POSTED: Thursday, April 26, 2012 - 5:30am
UPDATED: Thursday, April 26, 2012 - 5:44am
CNN — Is Arizona truly a battleground state?
The jury's still out, but a second straight survey this week does indicate that it's all knotted up between President Barack Obama and presumptive Republican presidential nominee Mitt Romney in Arizona.
According to a Rocky Mountain Poll released Wednesday, 42% of registered voters in Arizona say they support Obama, with 40% backing Romney and a high 18% undecided. The president's two percent margin is well within the survey's sampling error, meaning it's basically a dead heat in Arizona.
A poll released Monday from Arizona State University's Merrill/Morrison Institute also indicated 42%-40% margin for Obama among registered voters in Arizona.
The two point margin for Obama in the new Rocky Mountain poll is a switch from January, when Romney held a six point advantage over Obama.
According to the new poll, Obama holds a 16 point advantage over independent voters and a 39 point lead among Hispanic voters.

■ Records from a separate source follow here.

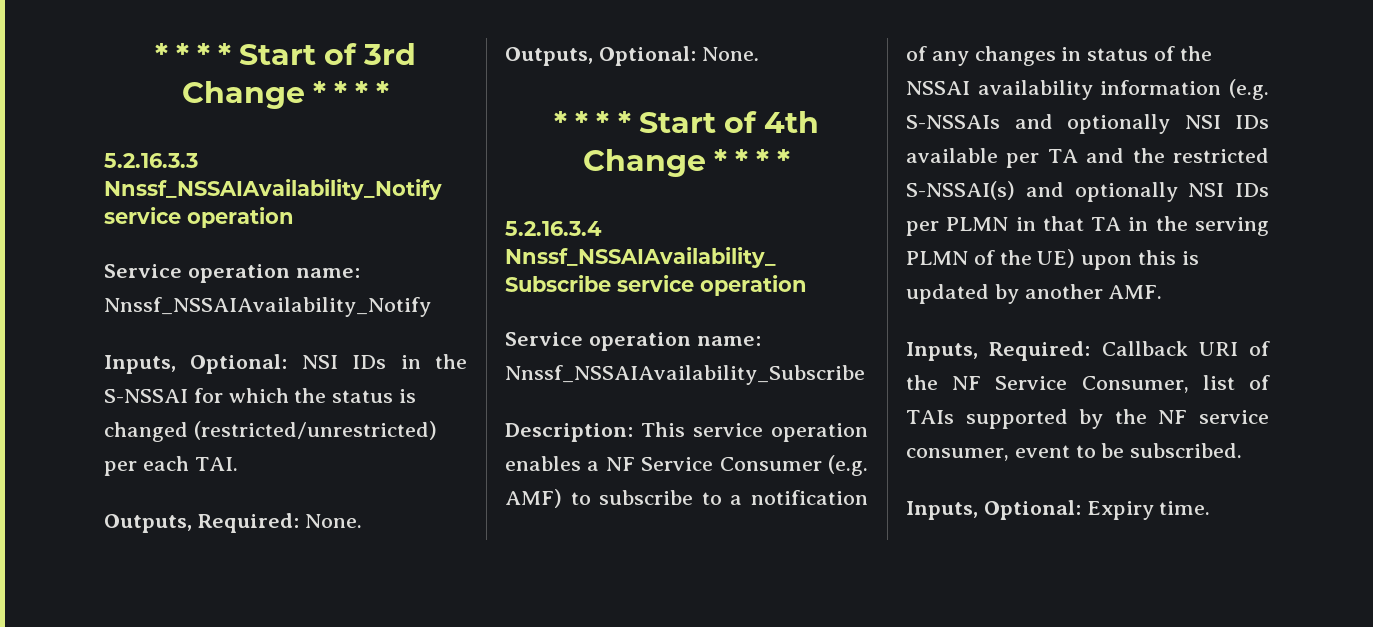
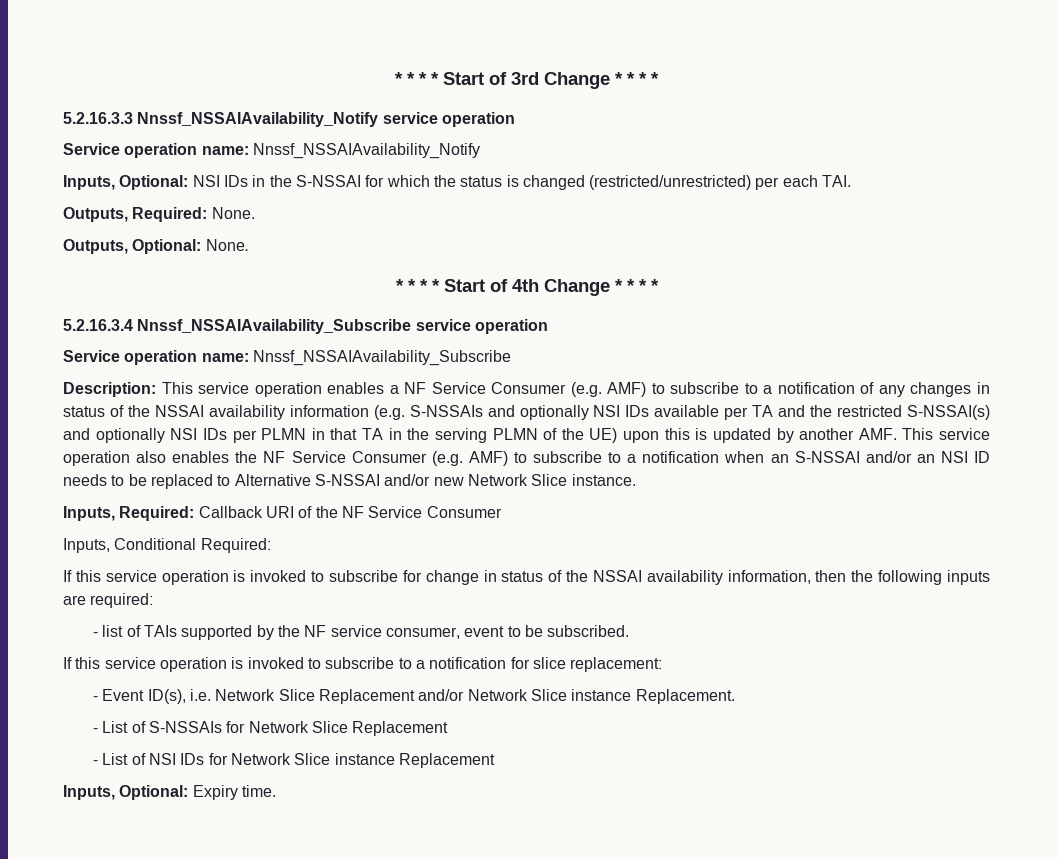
- This service operation enables a NF Service Consumer (e.g. AMF) to subscribe to a notification of any changes in status of the NSSAI availability information (e.g. S-NSSAIs and optionally NSI IDs available per TA and the restricted S-NSSAI(s) and optionally NSI IDs per PLMN in that TA in the serving PLMN of the UE) upon this is updated by another AMF.
+ This service operation enables a NF Service Consumer (e.g. AMF) to subscribe to a notification of any changes in status of the NSSAI availability information (e.g. S-NSSAIs and optionally NSI IDs available per TA and the restricted S-NSSAI(s) and optionally NSI IDs per PLMN in that TA in the serving PLMN of the UE) upon this is updated by another AMF. This service operation also enables the NF Service Consumer (e.g. AMF) to subscribe to a notification when an S-NSSAI and/or an NSI ID needs to be replaced to Alternative S-NSSAI and/or new Network Slice instance.
- Inputs, Required: Callback URI of the NF Service Consumer, list of TAIs supported by the NF service consumer, event to be subscribed.
+ Inputs, Required: Callback URI of the NF Service Consumer
+ Inputs, Conditional Required:
+ If this service operation is invoked to subscribe for change in status of the NSSAI availability information, then the following inputs are required:
+ - list of TAIs supported by the NF service consumer, event to be subscribed.
+ If this service operation is invoked to subscribe to a notification for slice replacement:
+ - Event ID(s), i.e. Network Slice Replacement and/or Network Slice instance Replacement.
+ - List of S-NSSAIs for Network Slice Replacement
+ - List of NSI IDs for Network Slice instance Replacement

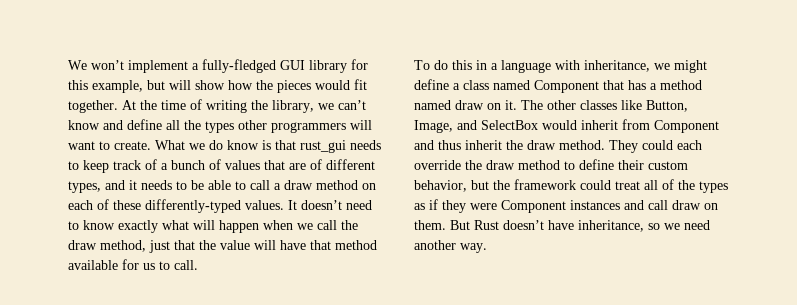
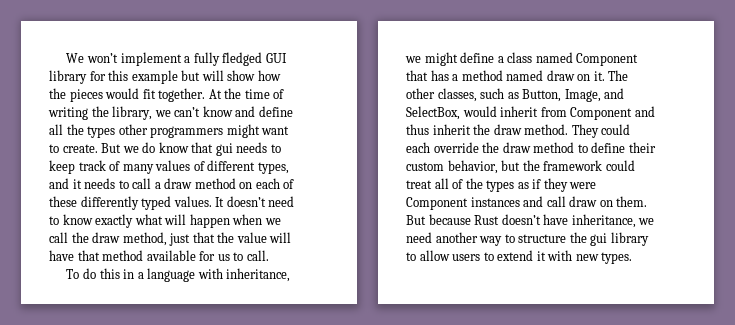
- We won’t implement a fully-fledged GUI library for this example, but will show how the pieces would fit together.
+ We won’t implement a fully fledged GUI library for this example but will show how the pieces would fit together.
- At the time of writing the library, we can’t know and define all the types other programmers will want to create.
+ At the time of writing the library, we can’t know and define all the types other programmers might want to create.
- What we do know is that rust_gui needs to keep track of a bunch of values that are of different types, and it needs to be able to call a draw method on each of these differently-typed values.
+ But we do know that gui needs to keep track of many values of different types, and it needs to call a draw method on each of these differently typed values.
- The other classes like Button, Image, and SelectBox would inherit from Component and thus inherit the draw method.
+ The other classes, such as Button, Image, and SelectBox, would inherit from Component and thus inherit the draw method.
- But Rust doesn’t have inheritance, so we need another way.
+ But because Rust doesn’t have inheritance, we need another way to structure the gui library to allow users to extend it with new types.

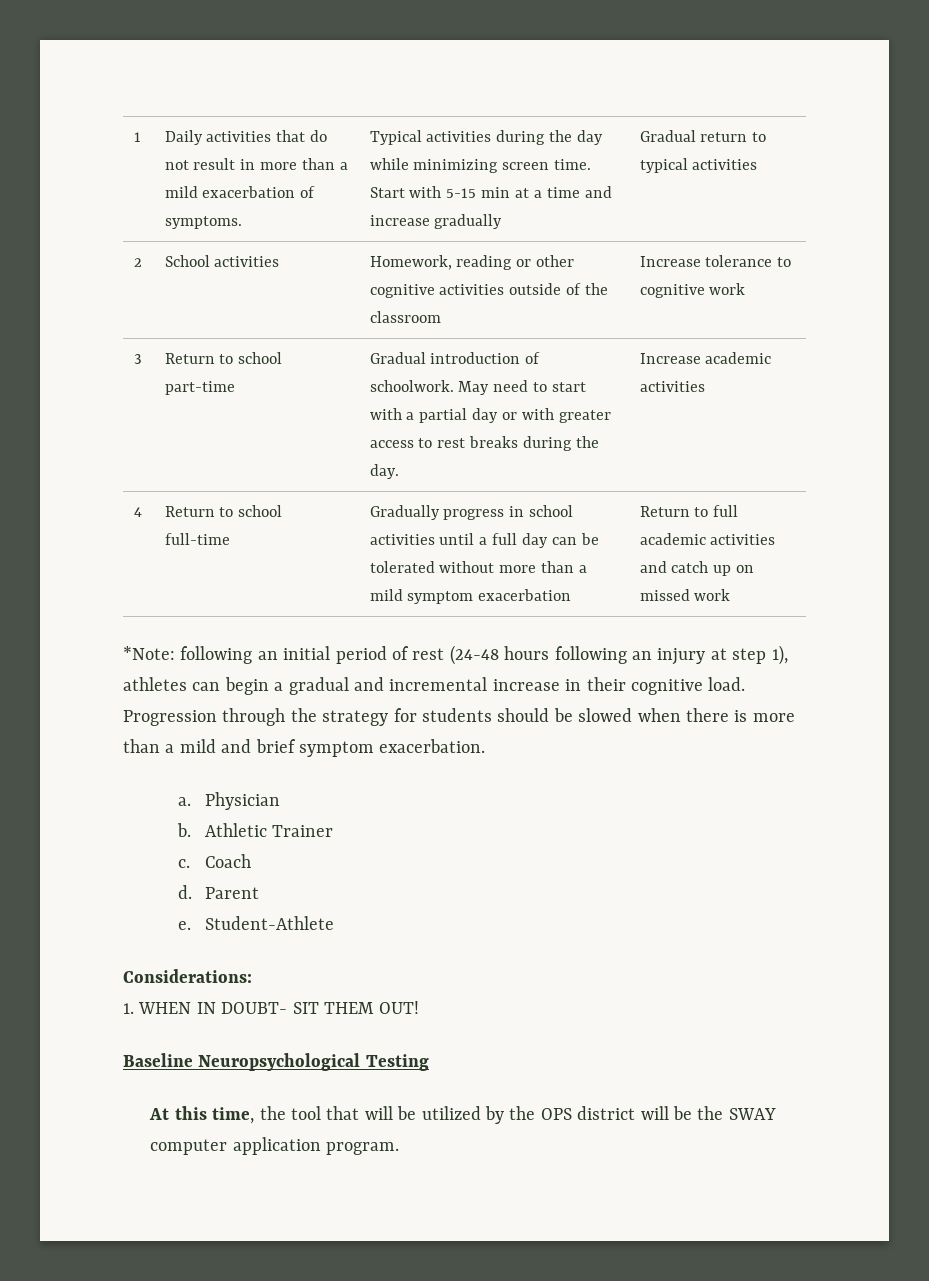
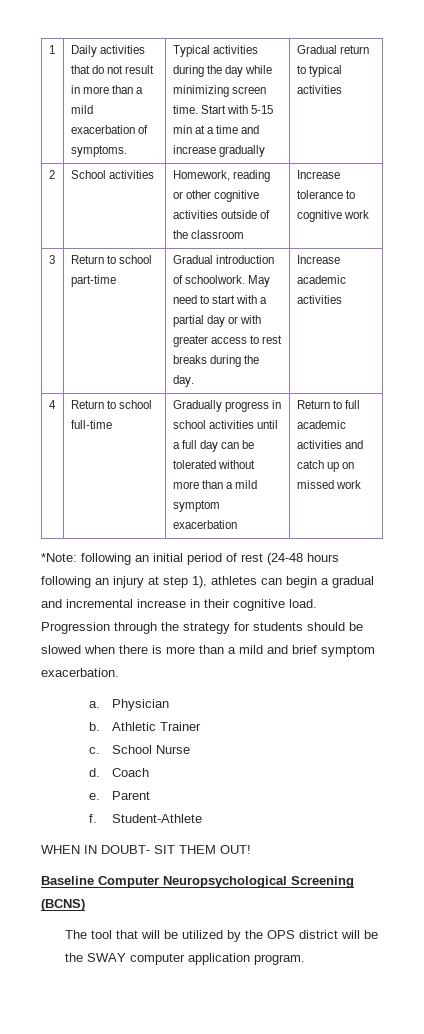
+ School Nurse
+ d.
- d.
+ e.
- e.
+ f.
- Considerations:
- 1. WHEN IN DOUBT- SIT THEM OUT!
+ WHEN IN DOUBT- SIT THEM OUT!
- Baseline Neuropsychological Testing
- At this time, the tool that will be utilized by the OPS district will be the SWAY computer application program.
+ Baseline Computer Neuropsychological Screening (BCNS)
+ The tool that will be utilized by the OPS district will be the SWAY computer application program.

Bill Clinton's 1996 win in Arizona was the last time the Democrats carried the state in a presidential election. Sen. John McCain won his home state by 8 points over Obama in 2008.

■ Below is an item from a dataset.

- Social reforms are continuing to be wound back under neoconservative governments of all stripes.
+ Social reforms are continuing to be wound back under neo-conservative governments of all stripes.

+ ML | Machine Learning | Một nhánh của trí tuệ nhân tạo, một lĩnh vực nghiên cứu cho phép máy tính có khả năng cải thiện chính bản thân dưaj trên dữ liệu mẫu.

But with McCain not on the ballot this time around, and with the state's Hispanic population continuing to grow, Democrats think they can put Arizona in play this November.

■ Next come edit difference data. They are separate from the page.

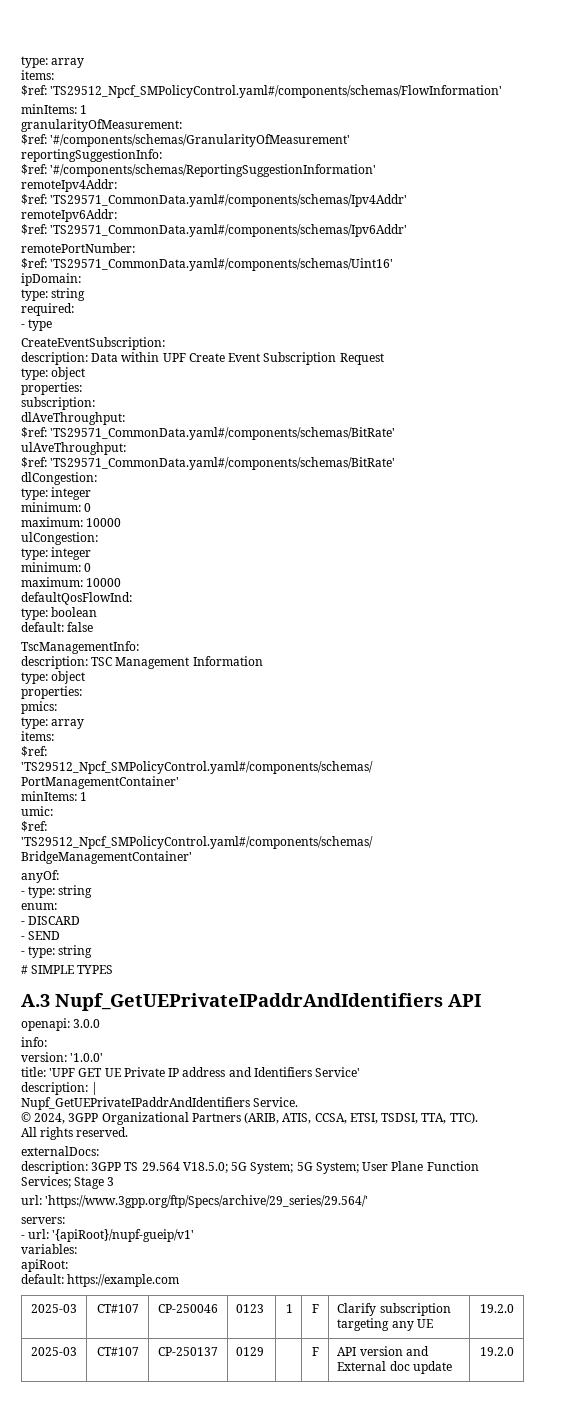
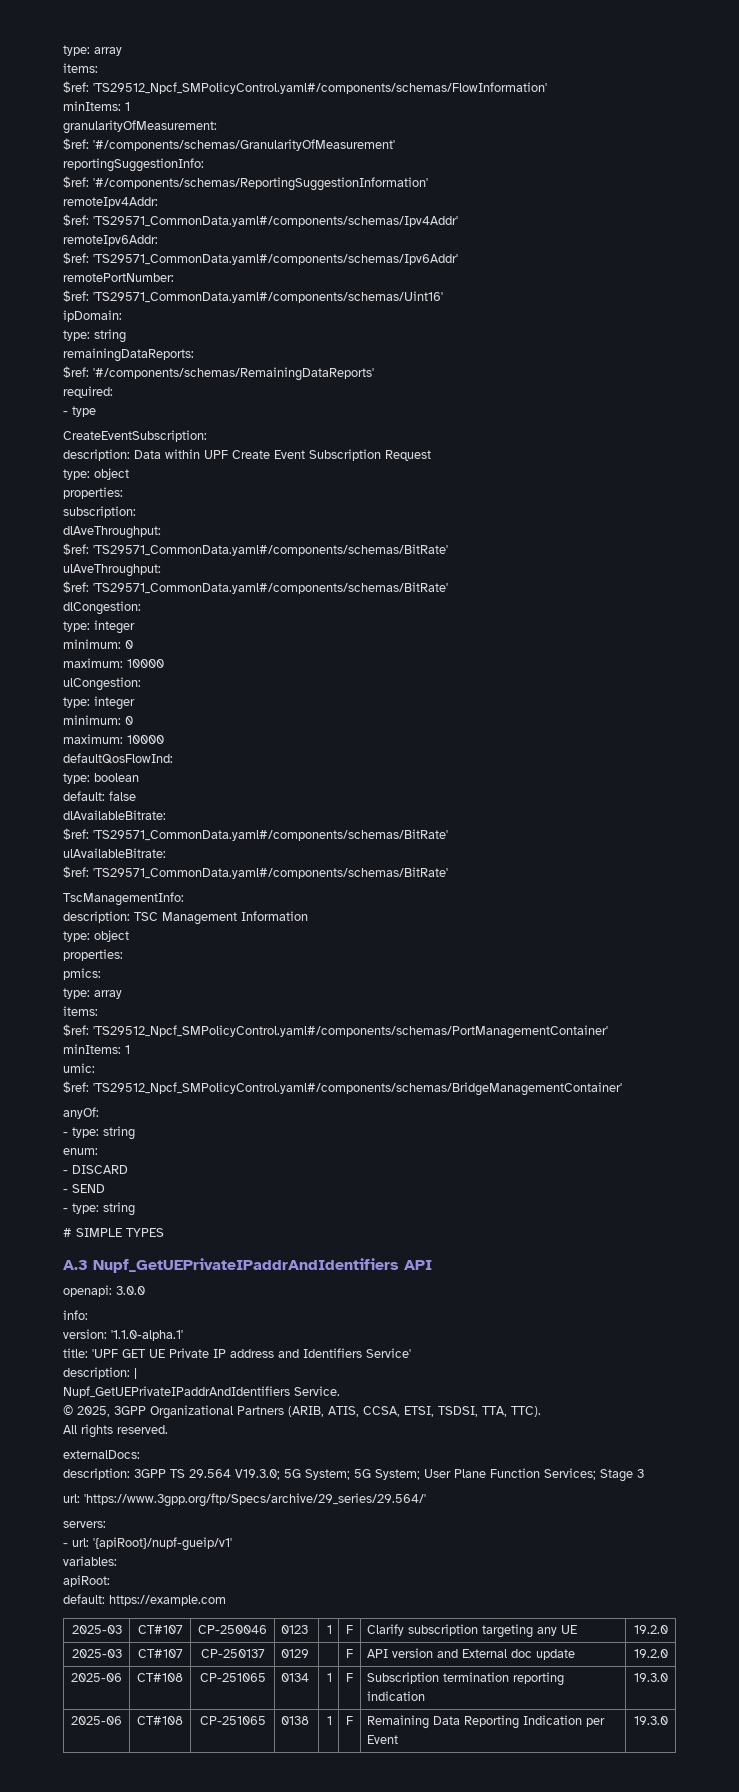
+ remainingDataReports:
+ $ref: '#/components/schemas/RemainingDataReports'
+ dlAvailableBitrate:
+ $ref: 'TS29571_CommonData.yaml#/components/schemas/BitRate'
+ ulAvailableBitrate:
+ $ref: 'TS29571_CommonData.yaml#/components/schemas/BitRate'
- version: '1.0.0'
+ version: '1.1.0-alpha.1'
- © 2024, 3GPP Organizational Partners (ARIB, ATIS, CCSA, ETSI, TSDSI, TTA, TTC).
+ © 2025, 3GPP Organizational Partners (ARIB, ATIS, CCSA, ETSI, TSDSI, TTA, TTC).
- description: 3GPP TS 29.564 V18.5.0; 5G System; 5G System; User Plane Function Services; Stage 3
+ description: 3GPP TS 29.564 V19.3.0; 5G System; 5G System; User Plane Function Services; Stage 3
+ 2025-06 | CT#108 | CP-251065 | 0134 | 1 | F | Subscription termination reporting indication | 19.3.0
+ 2025-06 | CT#108 | CP-251065 | 0138 | 1 | F | Remaining Data Reporting Indication per Event | 19.3.0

"We think we have a real shot at winning the presidential race here in Arizona," said Vice President Joe Biden, campaigning in the state last week.
Biden added the Obama re-election campaign was actively working to generate support in the state.
But Republicans disagree. Last week Republican National Committee Chairman Reince Priebus, on a conference call with reporters, said the idea of Arizona turning blue was a "mirage."
The Rocky Mountain Poll was conducted by Behavior Research Center from April 9-17, with 511 registered voters in Arizona questioned by telephone. The survey's overall sampling error is plus or minus 4.4 percentage points.